Content starts
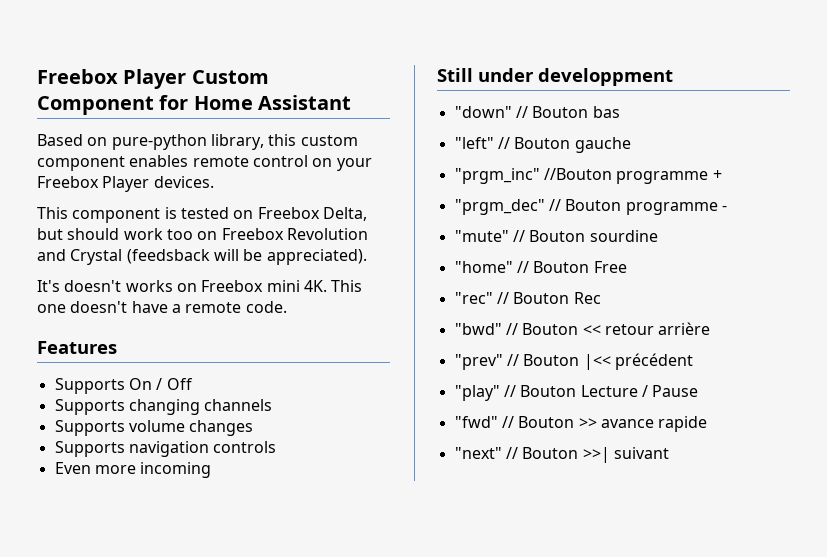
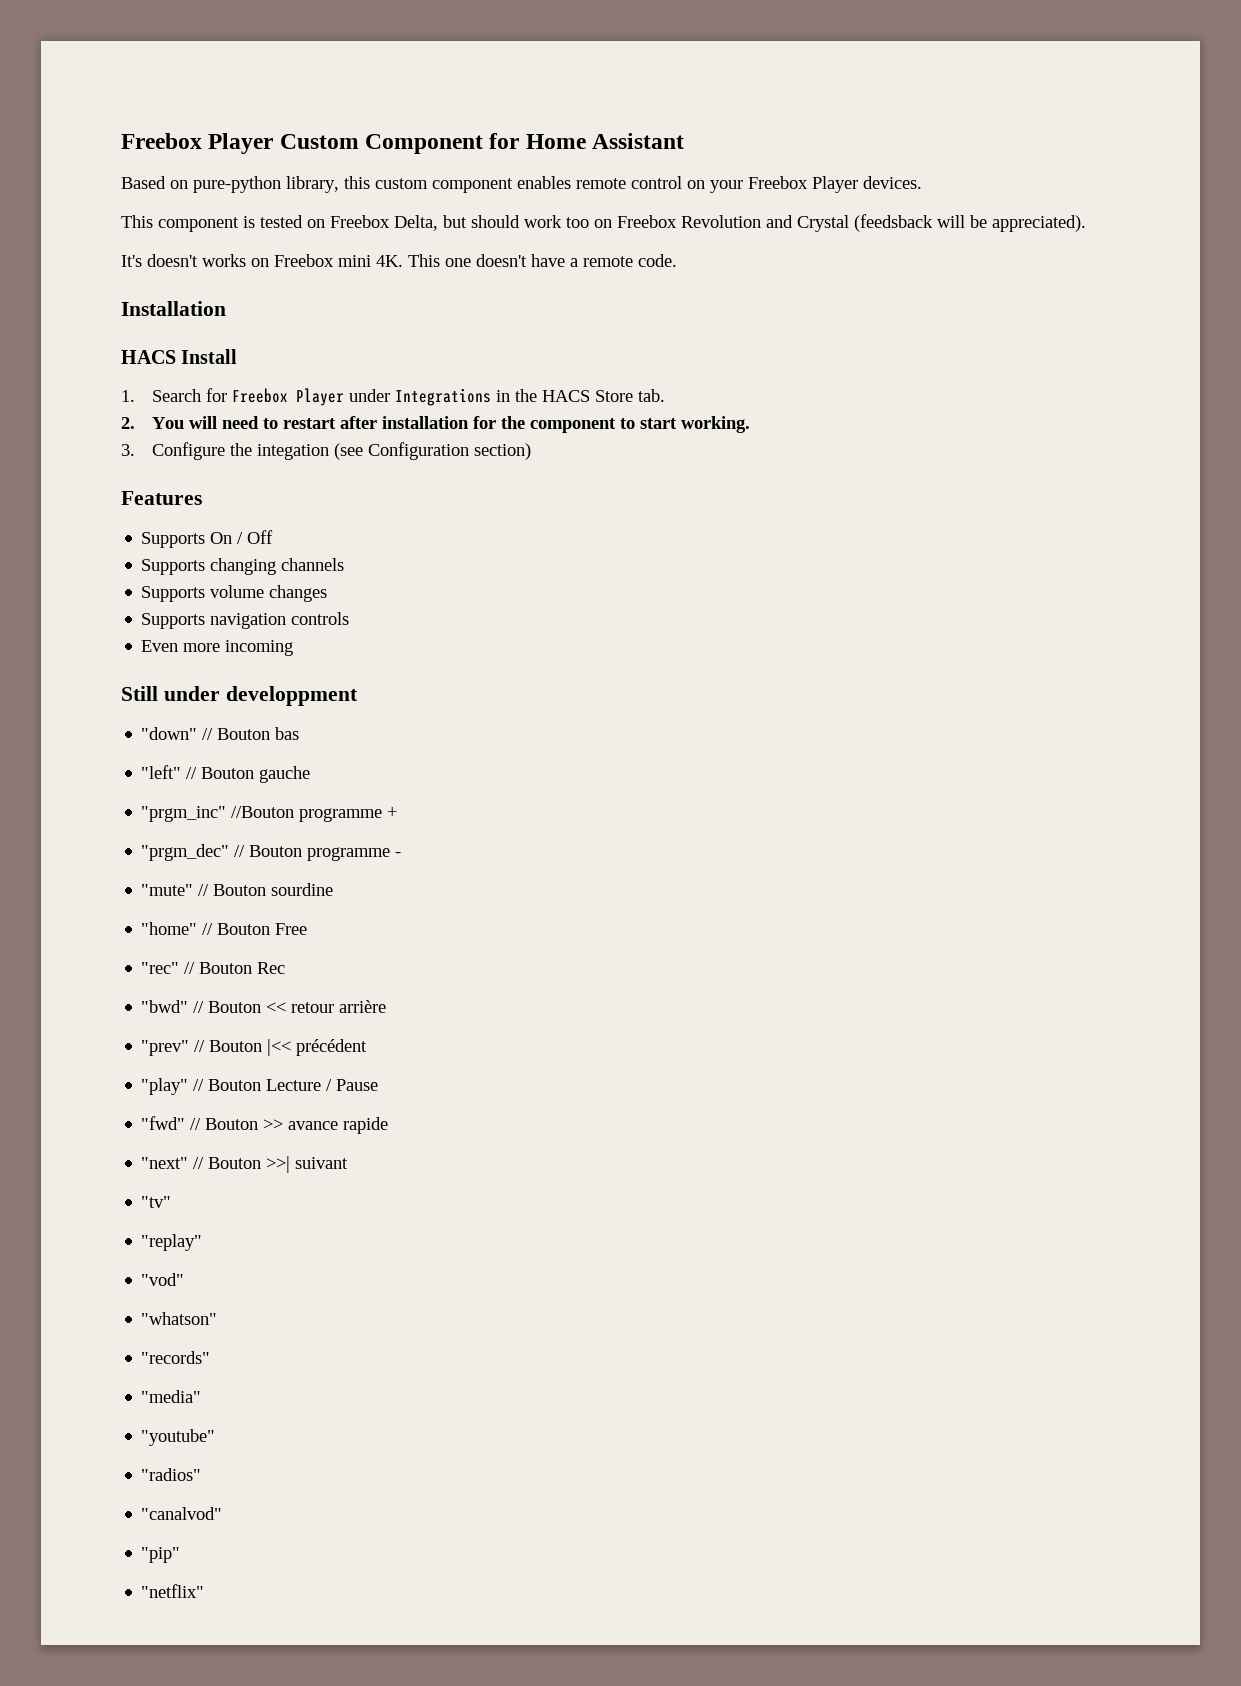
+ Installation
+ HACS Install
+ 1. Search for Freebox Player under Integrations in the HACS Store tab.
+ 2. You will need to restart after installation for the component to start working.
+ 3. Configure the integation (see Configuration section)
+ "tv"
+ "replay"
+ "vod"
+ "whatson"
+ "records"
+ "media"
+ "youtube"
+ "radios"
+ "canalvod"
+ "pip"
+ "netflix"

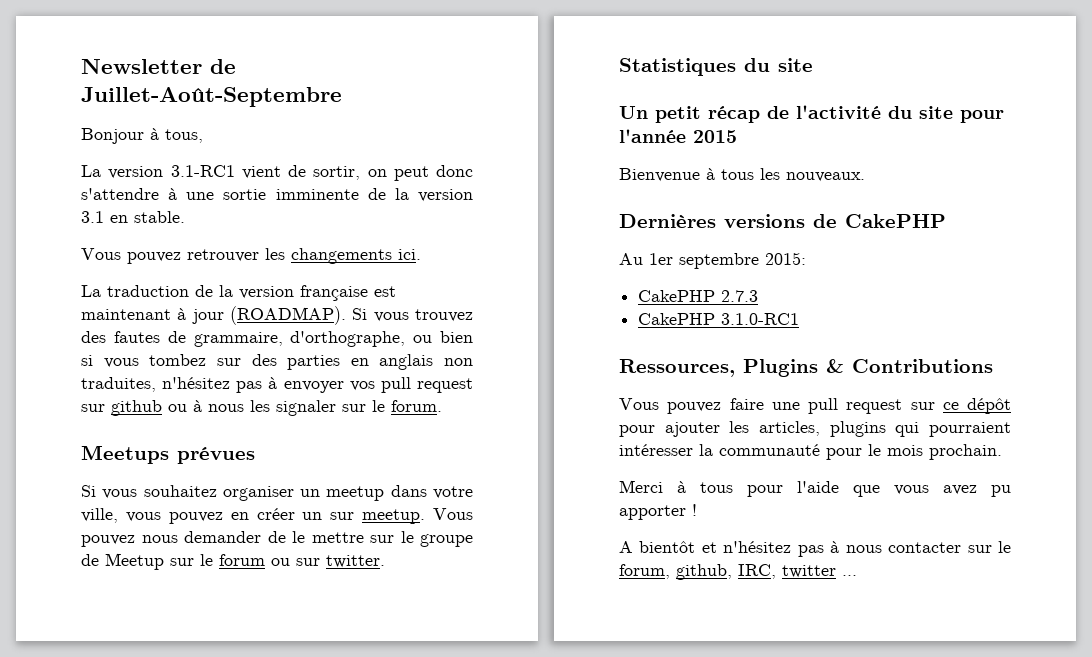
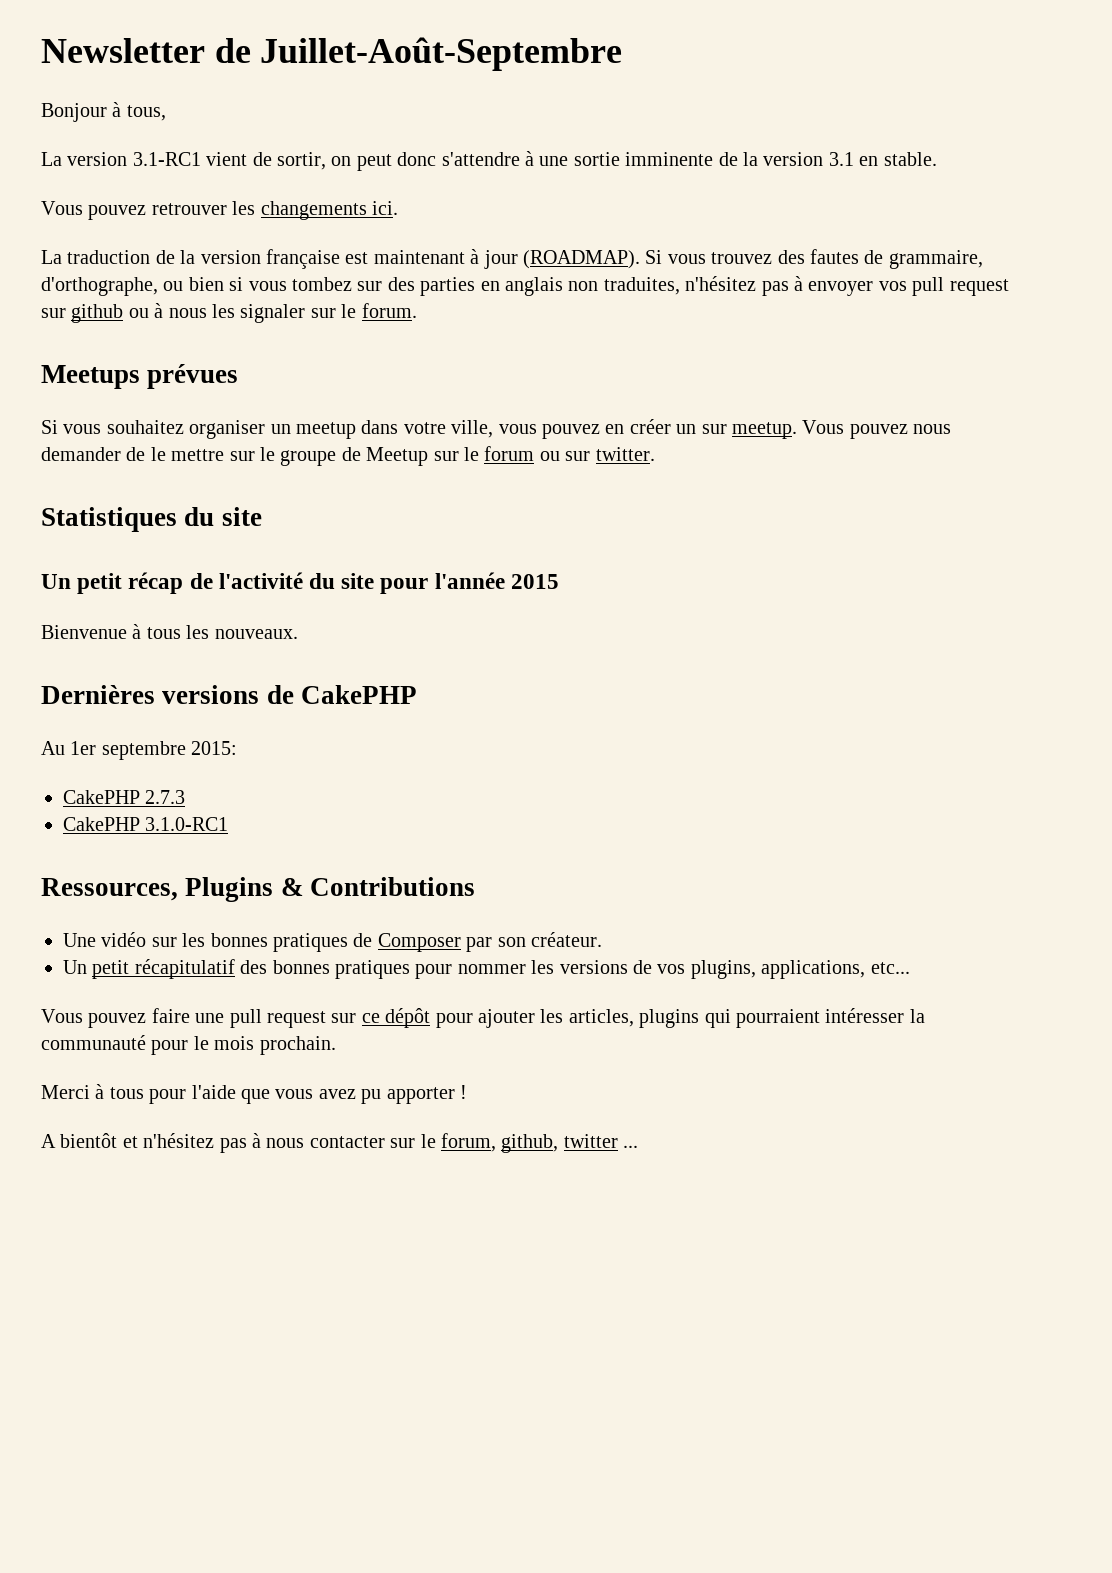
+ Une vidéo sur les bonnes pratiques de Composer par son créateur.
+ Un petit récapitulatif des bonnes pratiques pour nommer les versions de vos plugins, applications, etc...
- A bientôt et n'hésitez pas à nous contacter sur le forum, github, IRC, twitter ...
+ A bientôt et n'hésitez pas à nous contacter sur le forum, github, twitter ...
Content ends
▶ _Task item_: Copy the data above word for word. Pictures stay out.

▶ _The answer_:
+ Installation
+ HACS Install
+ 1. Search for Freebox Player under Integrations in the HACS Store tab.
+ 2. You will need to restart after installation for the component to start working.
+ 3. Configure the integation (see Configuration section)
+ "tv"
+ "replay"
+ "vod"
+ "whatson"
+ "records"
+ "media"
+ "youtube"
+ "radios"
+ "canalvod"
+ "pip"
+ "netflix"

+ Une vidéo sur les bonnes pratiques de Composer par son créateur.
+ Un petit récapitulatif des bonnes pratiques pour nommer les versions de vos plugins, applications, etc...
- A bientôt et n'hésitez pas à nous contacter sur le forum, github, IRC, twitter ...
+ A bientôt et n'hésitez pas à nous contacter sur le forum, github, twitter ...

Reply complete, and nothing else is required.